Все было понятно с самого начала, Вероника. Если человек встал на дорогу лжи и разврата, труден ли оттуда шажок до причинения боли ближнему? Если свое тело уже не жаль, будешь ли ты жалеть чужое?

Будь Лена постарше, я бы и не подошла тогда. Проехала мимо, как всегда проезжала мимо сотни других. Но здесь…

Здесь мимо пройти не получилось. Хотя бы потому, что я учила ее, я — эта «сука классная», то есть ее классный руководитель.

И косвенно оказываюсь виноватой, что Лена так решила поступить со своей жизнью.

Начинает знобить. В школе недавно включили отопление, может, заболела незаметно, когда было холодно, или подстыла на прогулке с Робертом? Издаю невеселый смешок. Да вы нервничаете, Вероника Васильевна, и нервничаете неслабо.

Нужно задержаться в школе, выпить чая и успокоиться немного.

Этот вечный комплекс виноватости. Вероника виновата во всем. В том, что дети не хотят учиться, в плохих отношениях между детьми и родителями, в том, что школьники не усваивают материал, что слишком выросли школьные поборы…

За годы работы меня в чем только не упрекали, да и я себя тоже. Пока не поняла: все это бесполезно и только ухудшает и так некрепкое здоровье.

Стас прав. Что я могу сделать для мира? Даже Христа слушали не все, а он-то был покомпетентней меня и более уважаемым в свое время, чем скромная учительница. Иисус рассказывал притчу о сеятеле и зерне. Прикрыв глаза, вспоминаю строчки из Евангелия. Все правильно: «Иное упало в терние, и выросло терние и заглушило его, иное упало на добрую землю и принесло плод…»

Вот и я в свое время бросала свои слова, как семена. О любви, нравственности, даже иногда о Боге. Они упали.

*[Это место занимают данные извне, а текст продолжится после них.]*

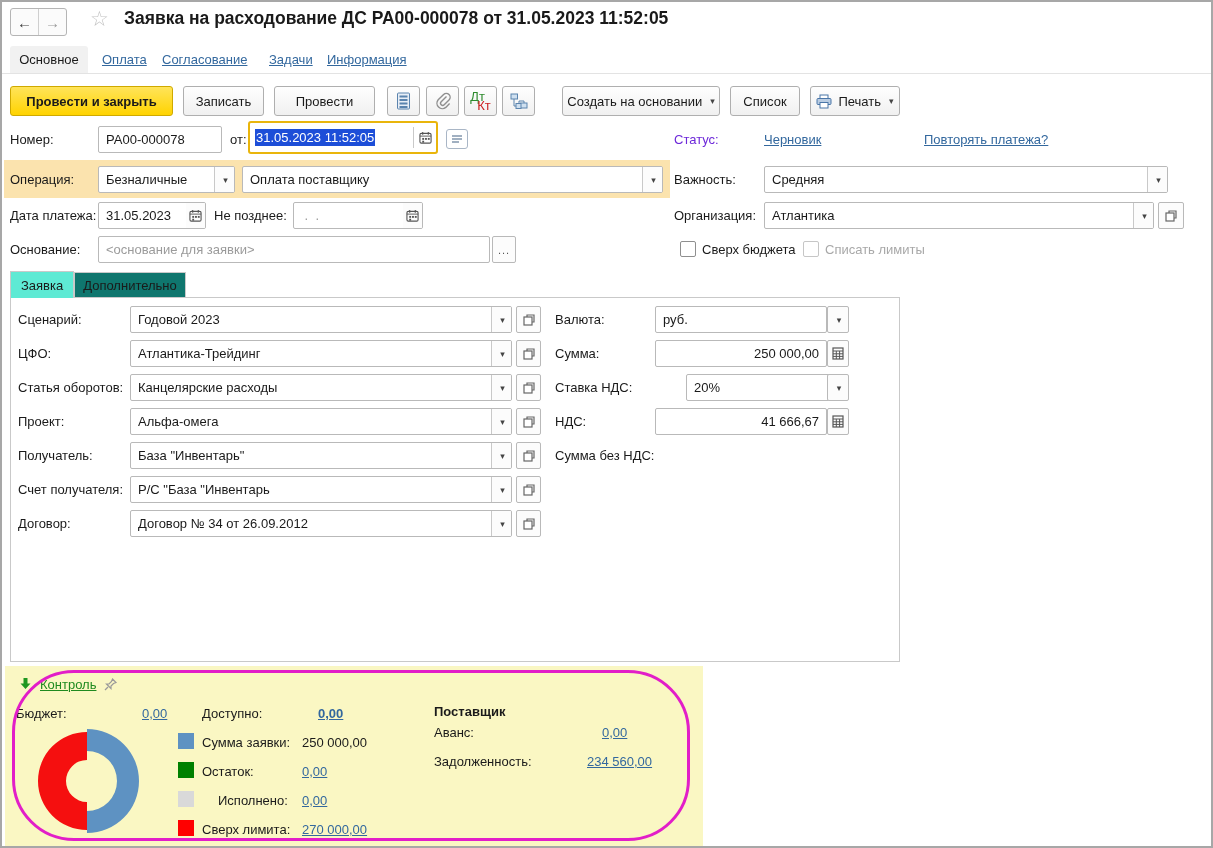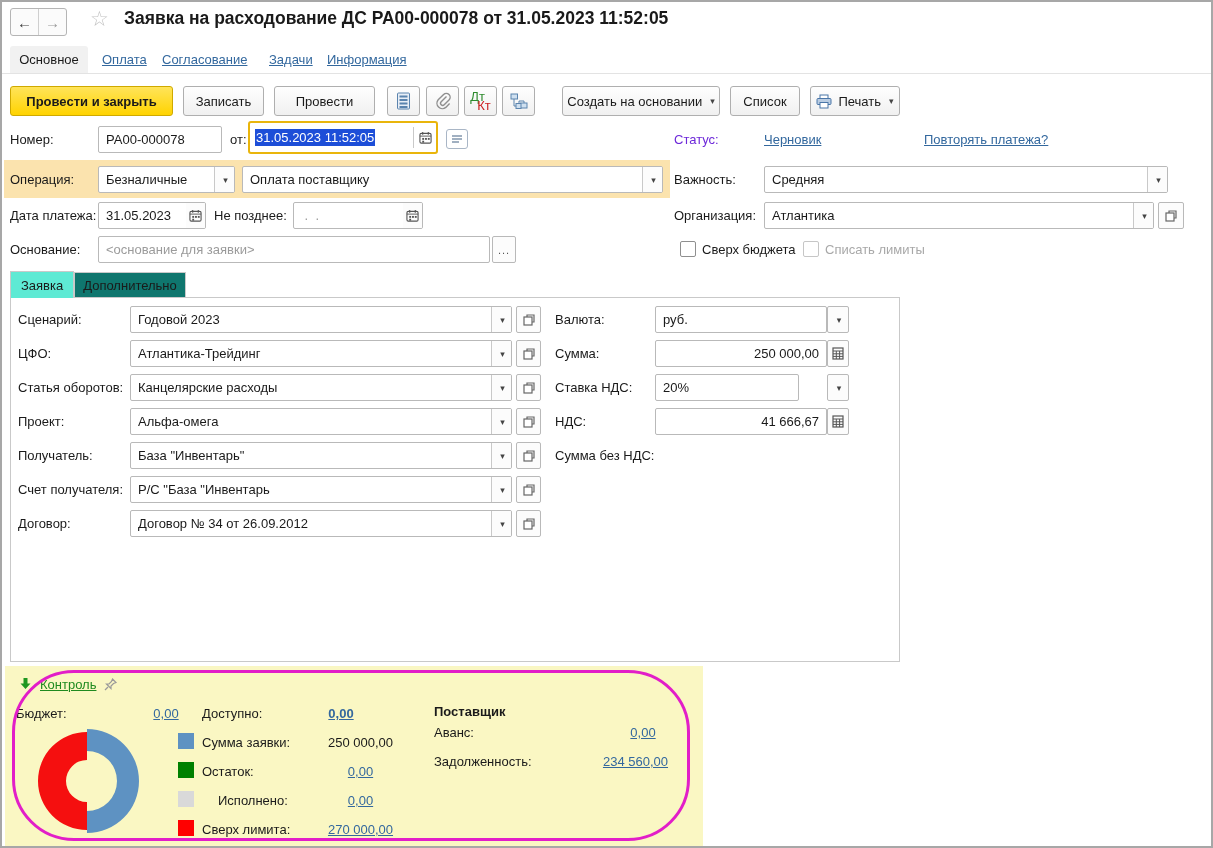"20%" div.inp { left: 653px -> 684px }
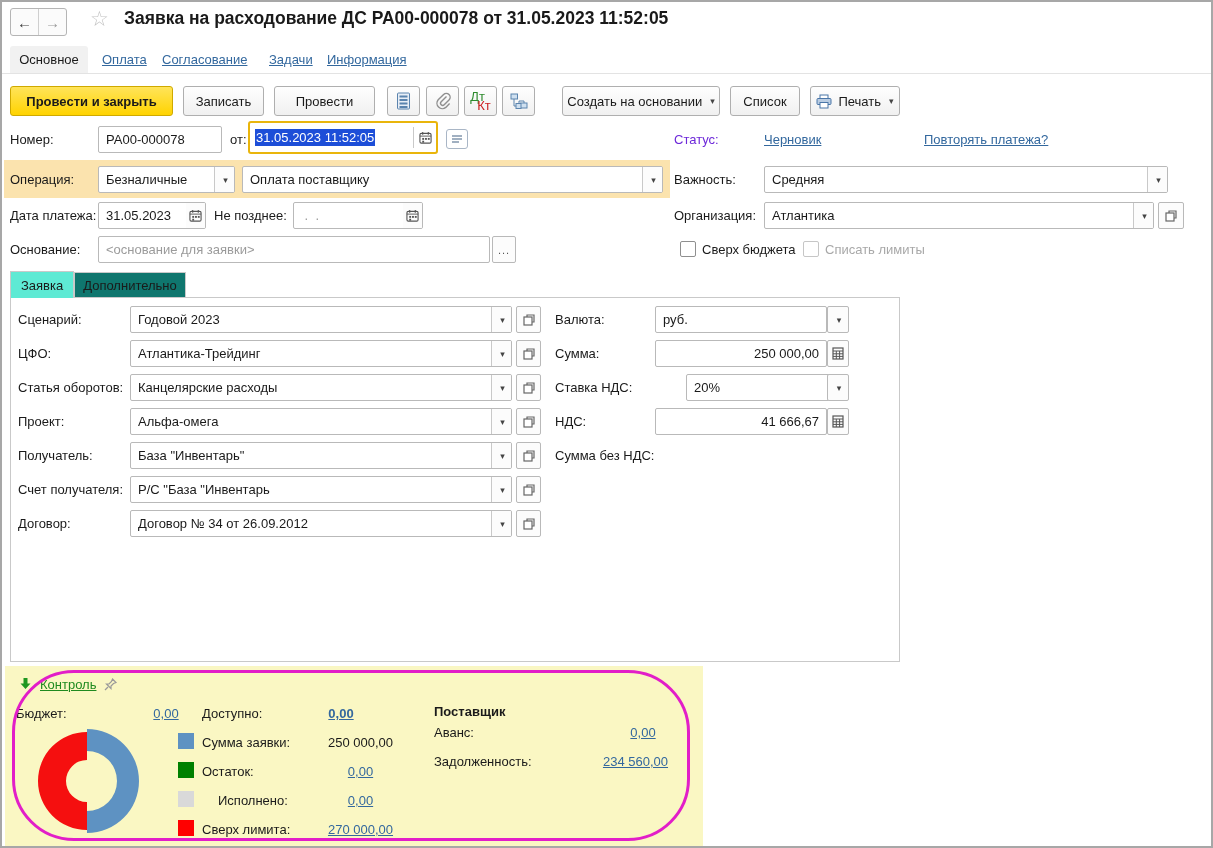"0,00" .rspan { text-align: center -> left }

Просто упали, рассеялись в воздухе, остались лежать на неплодородной земле, были унесены ветром. Тысяча метафор, а смысл один: в случае с Леной все было в пустоту. Слишком благодатна была почва, подпитанная благополучной семьей, большим количеством квартир и модных машин, постоянными поездками по курортам и лучшими репетиторами, а еще — тотальной занятостью родителей. Слишком ухожена и увлажнена хорошей одеждой, дорогими игрушками и телефонами, большой пачкой карманных денег, о которой мне с большими глазами рассказывали тогдашние пятиклашки, еще не привыкшие к Лене. Позже привыкли и не удивлялись, стреляли иногда, как я знала. Лена не жадничала, но я проводила долгие беседы, и деньги всегда отдавались.

У нее была жизнь сытая и беспроблемная, и на фоне эдакого благополучия началось «ожирение» души. Могло все быть по-другому, да не вышло. Душа стала неблагодатной землей для семян, наполненных состраданием и любовью.

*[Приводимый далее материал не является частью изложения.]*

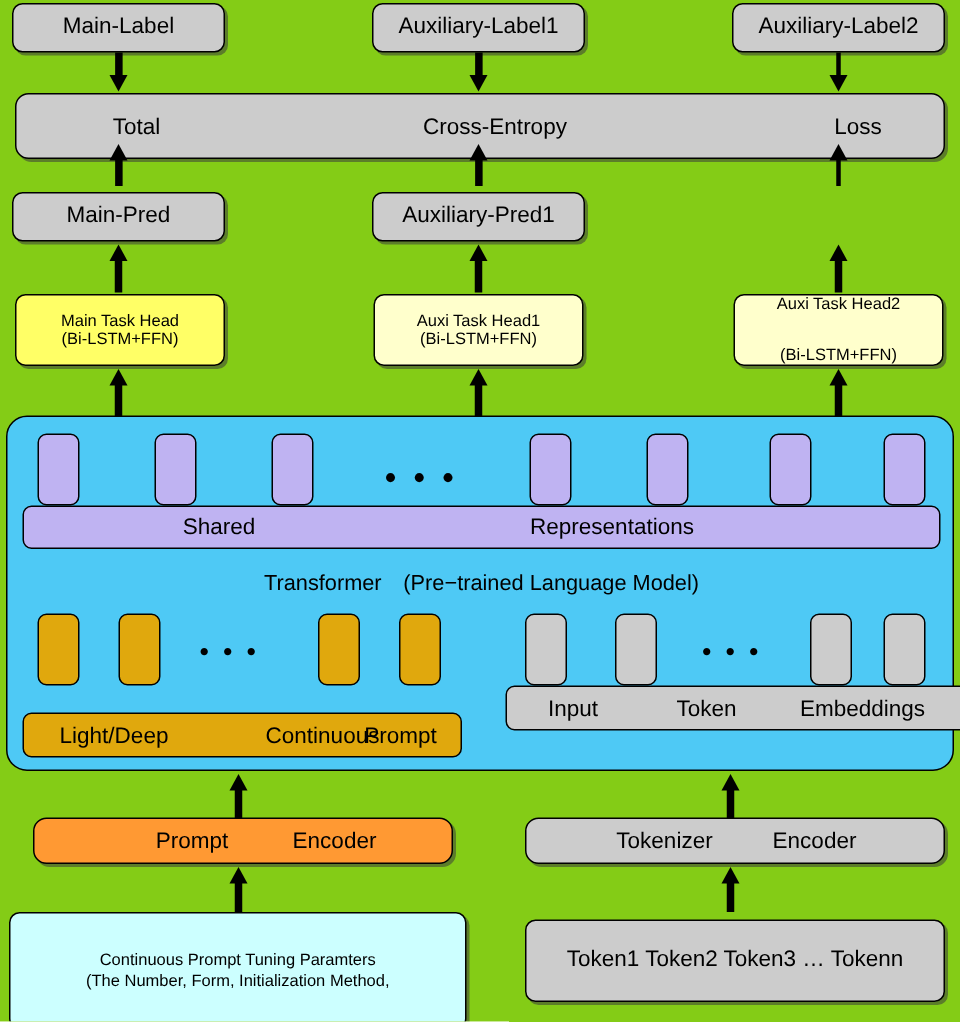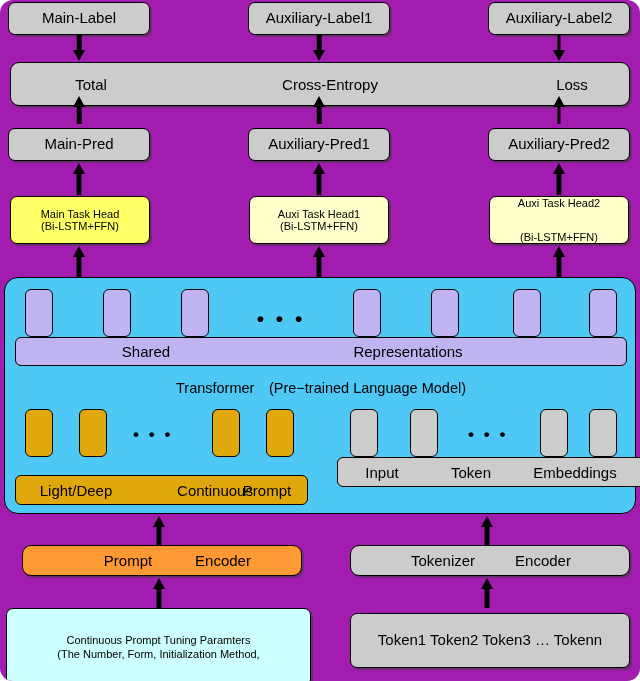"Main-Label" #stage { background: #a21caf -> #84cc16; border-radius: 13px -> none }
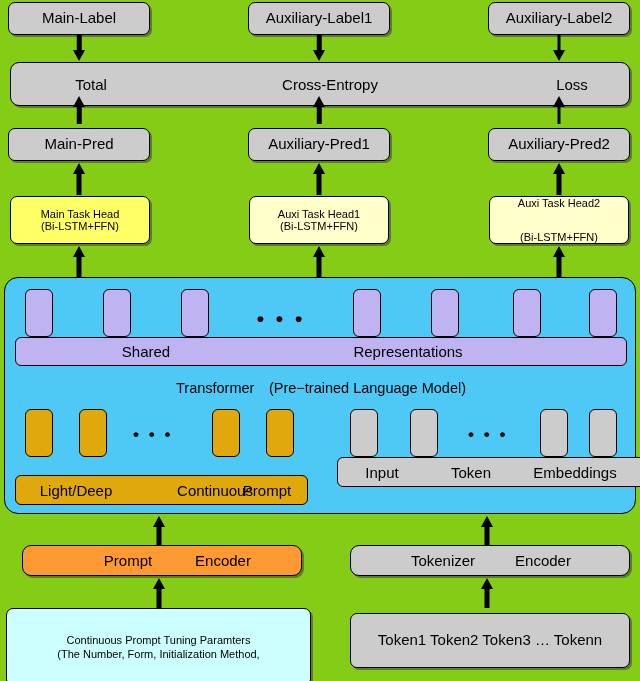"Auxiliary-Pred2" div.node { html: <div> <span>Auxiliary-Pred2</span> </div> -> none }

Поступка Лены следовало ожидать.

Мои раздумья, конечно, замечательны (как же мне нравится это слово мормона!), но что сейчас делать мне? Увы, всяческие понимания ситуации не спасут от накачанных татуированных знакомых Лены, если таковые встретятся на пути.

Наверное, пора просить Роберта о том, чтобы провожал до дома…

Я чуть не прыснула, вопреки всей неоднозначности ситуации. Не представляю Роберта в роли защитника, честно. Да, он, может, и немного умеет драться, и я буду не одна, но с уголовниками ему вряд ли справиться. И у него сын. Если с его отцом что-то случиться, он останется один.